Néstor demostró que siempre se puede volver, no importa qué tan lejos hayas tenido que irte, por cuánto tiempo hayas tenido que permanecer escondido a la espera de tiempos mejores, no importa cuán profundas sean las heridas que te deje la lucha, estas pueden restañarse.
Algo de alegría y desobediencia nos mostró también en su forma de vestirse. Absolutamente festejable por la ropa desalineada, los mocasines como si siempre estuviera en un pogo, a punto de perderlos en el desmadre. Como cuando empezó, casi como una metáfora, metiéndose entre la gente, sin pensar en las cámaras. No se privó de la alegría, sobre todo de esa primera alegría, la de ser presidente, necesitaba eso. Tocarse y abrazarse con cualquier otro.
Algo como un festejo de gol, como de estrella punk tirándose desde el escenario. Buscando de verdad un pogo. Y ese ánimo lo contagió a una sociedad por entonces bastante dormida. Argentina –o al menos una parte de ella– se animó a entrar al pogo con él. A bailar y moverse. Agitarse. Y no parar de sorprenderse.
La primera sorpresa llegó a los pocos días después de aquel incidente. En uno de sus primeros discursos oficiales, Néstor le hizo un pedido a la Corte Suprema. Fue directo: si no van a estar a la altura de los cambios que vienen, córranse. Parecía algo inédito, porque lo esperable, en aquellos días, era pensar que acogería con beneplácito una Corte Automática, acostumbrada a complacer los deseos de la Casa Rosada. Después fue lo de la ESMA, otra presentación en vivo, Néstor pidiendo perdón a la sociedad por el terrorismo de Estado directamente desde el principal Centro Clandestino de la Marina.
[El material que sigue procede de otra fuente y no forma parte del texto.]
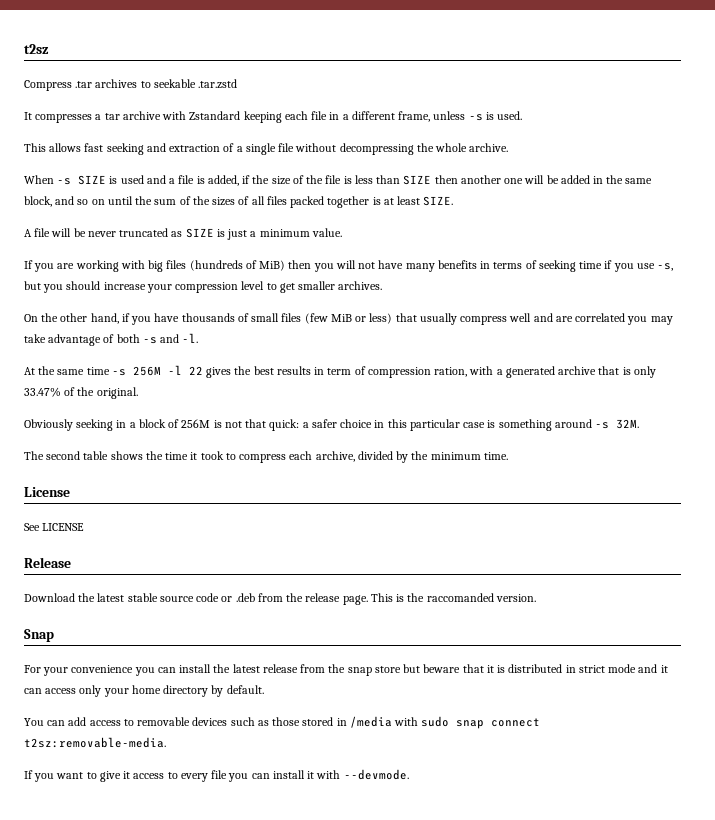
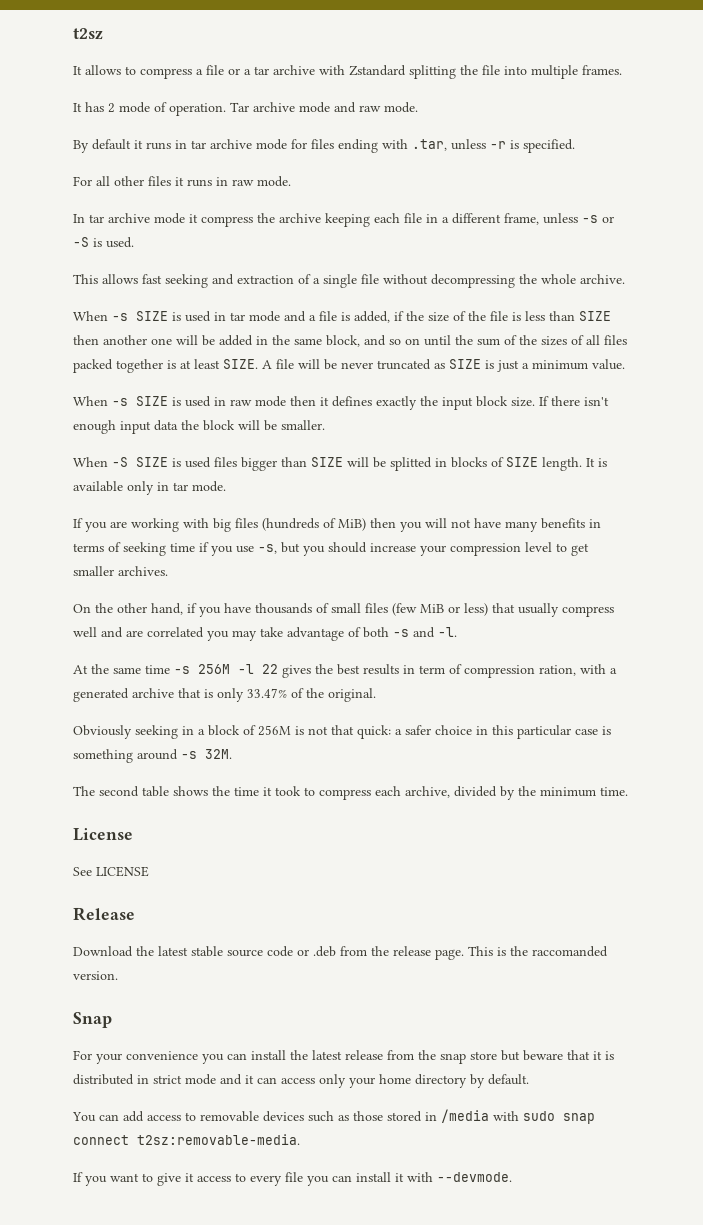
[24,79,238,91] [24,112,93,123] Compress .tar archives to seekable .tar.zstd // It compresses -> [73,65,240,79] It allows to compress a file or
(241, 115) none -> [409,65,622,79] [73,102,418,116] [73,139,575,153] [73,176,291,187] [73,213,321,227] splitting the file into multiple frames. // It has 2 mode of operation. Tar archive mode and raw mode. // By default it runs in tar archive mode for files ending with .tar, unless -r is specified. // For all other files it runs in raw mode. // In tar archive mode it compress the archive
(483, 117) none -> [602,216,614,223] [73,237,89,247] or -S
(144, 179) none -> [214,311,280,322] in tar mode
(454, 201) // -> (258, 364) none
(342, 232) none -> [73,396,609,410] [73,420,325,434] [73,457,607,471] [73,481,226,495] // When -s SIZE is used in raw mode then it defines exactly the input block size. If there isn't enough input data the block will be smaller. // When -S SIZE is used files bigger than SIZE will be splitted in blocks of SIZE length. It is available only in tar mode.

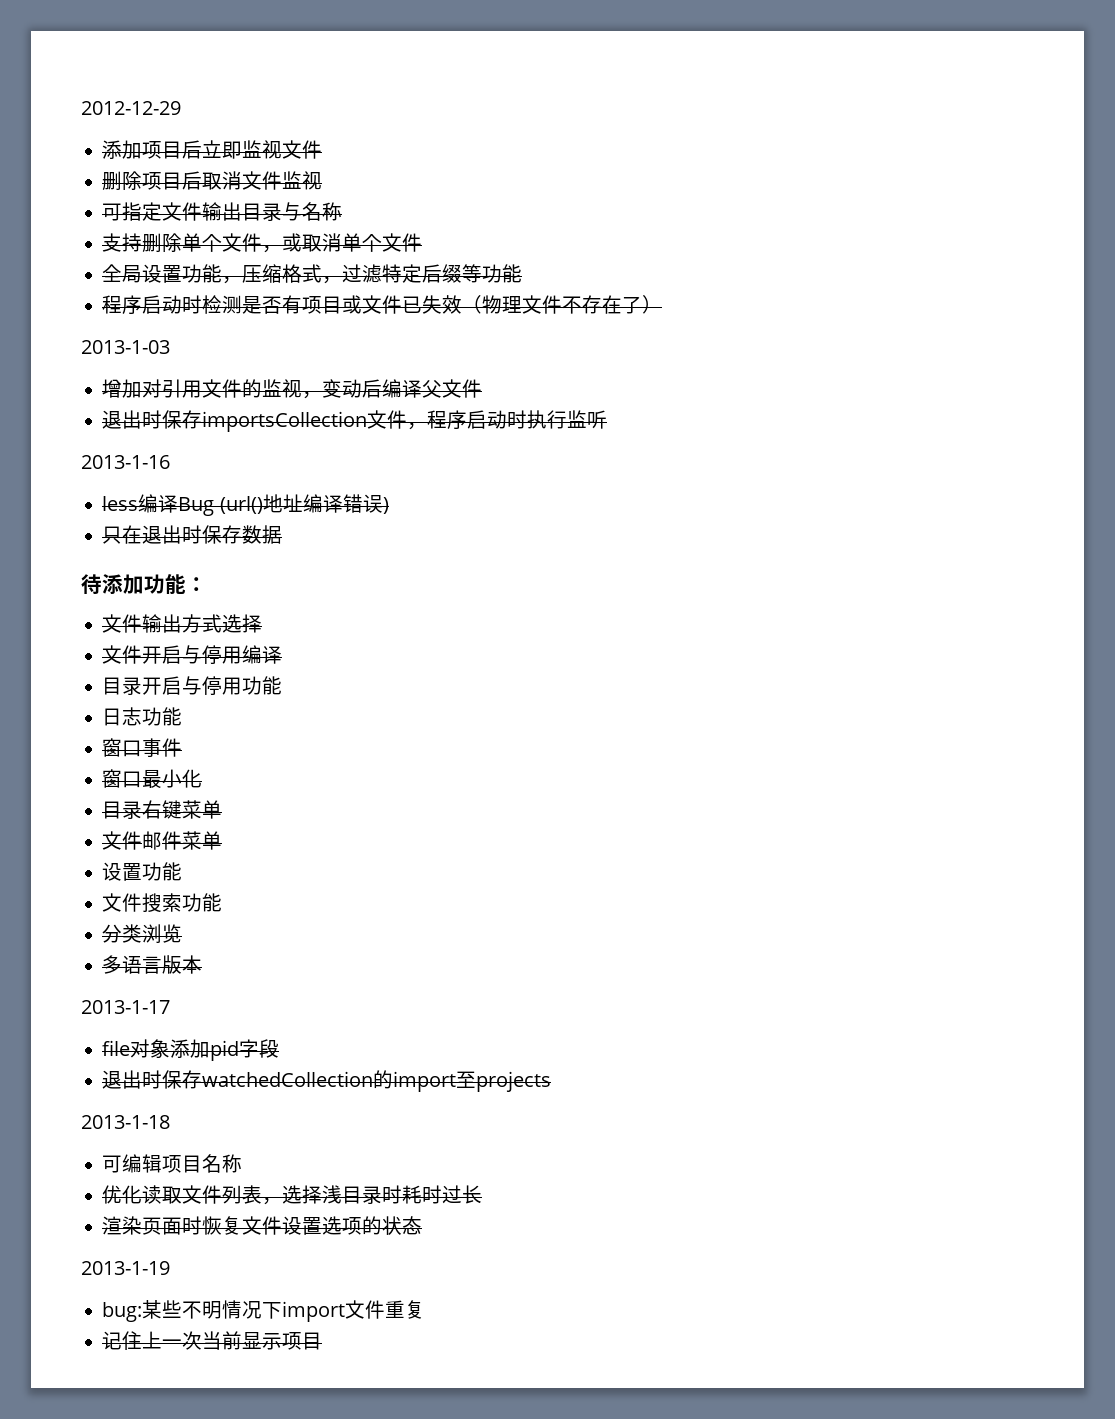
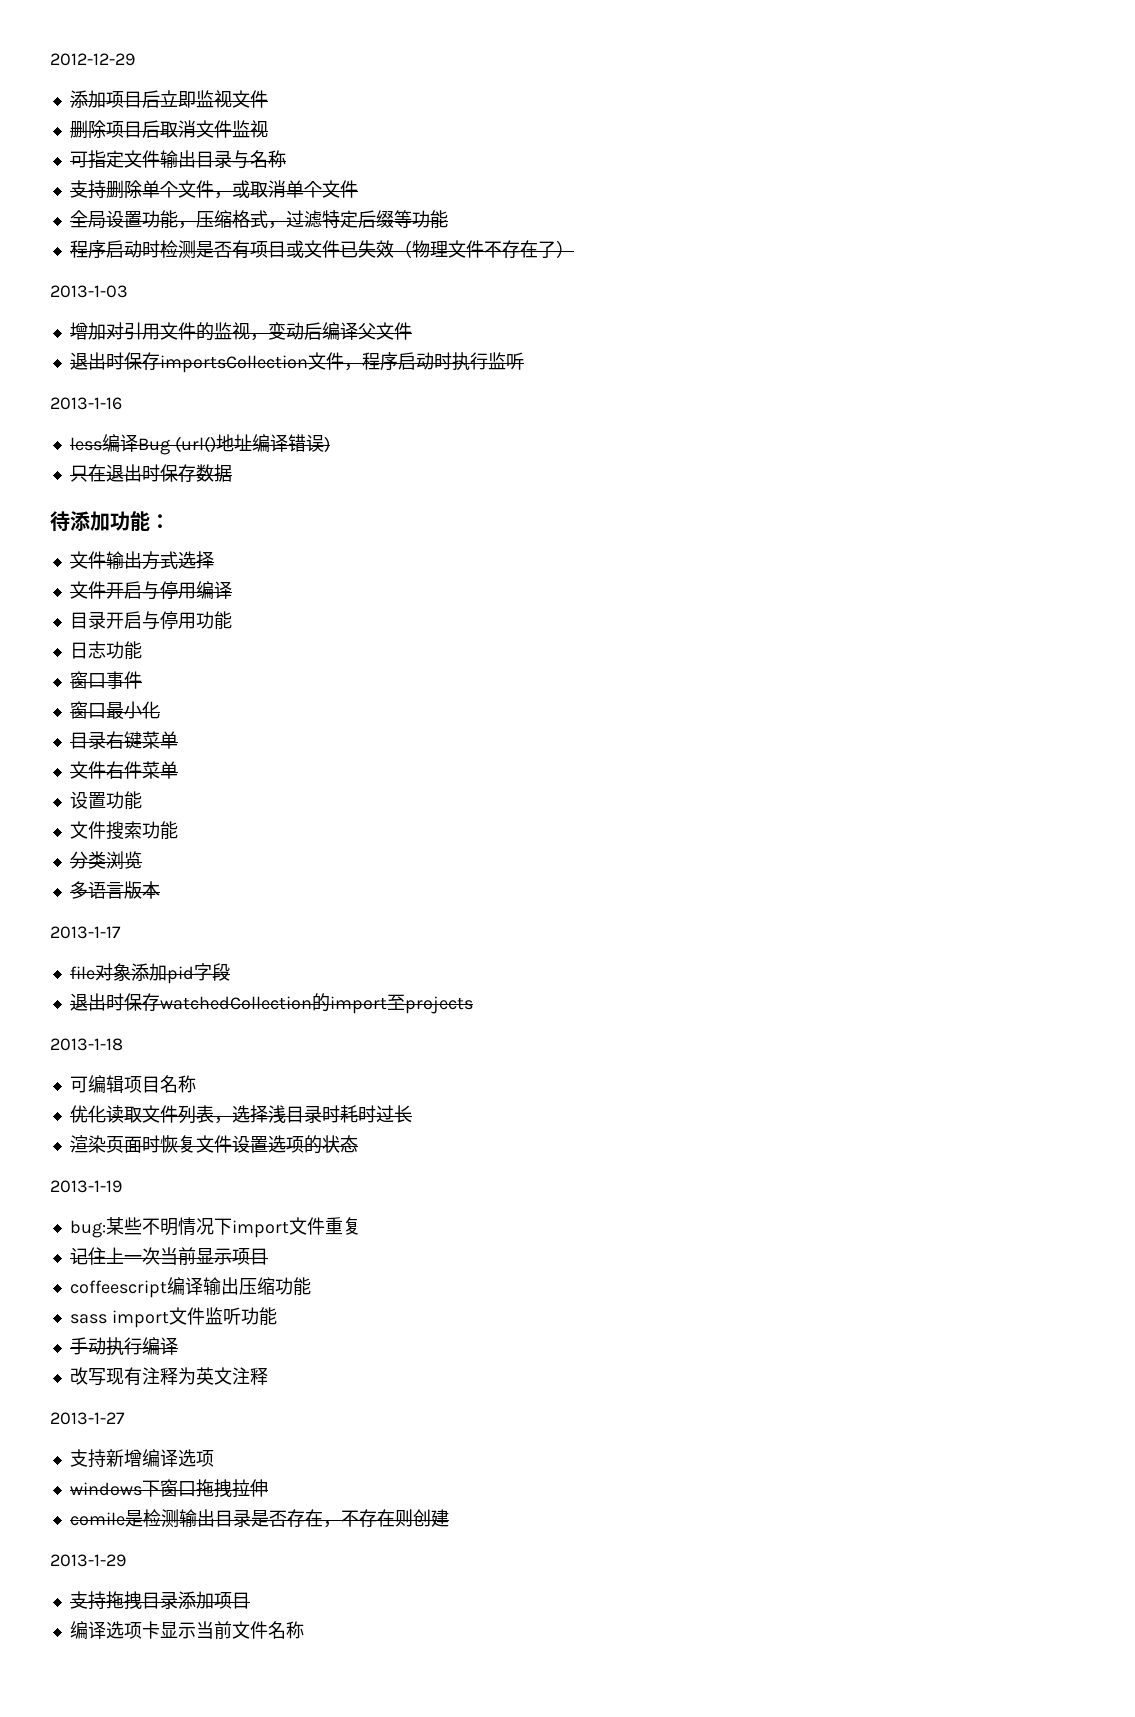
[142,831,163,850] 邮 -> [105,761,124,779] 右
(323, 1341) none -> [69,1277,311,1298] [69,1307,277,1328] [69,1337,178,1356] [69,1367,268,1386] [50,1412,125,1425] [69,1449,214,1468] [69,1479,268,1498] [69,1509,449,1528] [50,1554,126,1567] [69,1591,250,1610] [69,1621,304,1639] // coffeescript编译输出压缩功能 // sass import文件监听功能 // 手动执行编译 // 改写现有注释为英文注释 // 2013-1-27 // 支持新增编译选项 // windows下窗口拖拽拉伸 // comile是检测输出目录是否存在，不存在则创建 // 2013-1-29 // 支持拖拽目录添加项目 // 编译选项卡显示当前文件名称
Agarrado del atril, tembloroso y emocionado, explicaba que un centro de torturas sería transformado en museo y centro cultural de la Memoria, la Verdad y la Justicia.
Fue al colegio militar, hizo bajar el cuadro del dictador Videla, y les explicó a los militares que el tiempo del miedo ya había pasado. Y en gira se repetía. En las Naciones Unidas dijo que todos éramos hijos de las Madres de Plaza de Mayo. En España, les explica a los concesionarios que quiere revisar los contratos, y «los pone a parir», según sus propias palabras.
El tiempo pasaba, y cada vez se hizo más difícil seguir descreyendo. Le paga al FMI, jubila a todos los jubilados que estaban sin jubilar. Redistribuye esto, repara aquello, incluye a estos otros, trabajadores, profesionales, empresarios, amas de casa, los niños, los mayores, los pobres, los olvidados, los ninguneados lo miran y sonríen.
Y los militantes, azorados, lo ven recibir a Fidel, a Chávez, a Evo Morales, y hasta al mismísimo George Bush. Le toca la pierna. «Lo siento, George, pero lo del ALCA no va a andar».
Qué chabón más atrevido. Otra vez el rocker, el punki haciendo lo que no hay que hacer. Tirándose desde el escenario y haciendo pogo, como tanto le gustaba. Nosotros nos habíamos quedado con los balazos a Lennon, con el final del sueño. El sueño del rock, el sueño de la política, y el sueño del peronismo terminado, transformado en pesadilla. Ese peronismo hecho jirones, que muchos pensamos que había dejado de ser una herramienta creada para combatir la injusticia. Pero no. Néstor abrió la puerta para salir del cuarto oscuro de la resignación y dejar atrás el cinismo. Ese cinismo que, incapaz de cambiar el mundo, solo se anima a confirmar sus defectos. Confiar solo en el escepticismo que, como esas frazaditas conservadoras que te dan en los aviones, sirve para invierno y también para el verano. Hasta que aparece algo de fe, de ingenuidad, de optimismo. Y de valor, claro.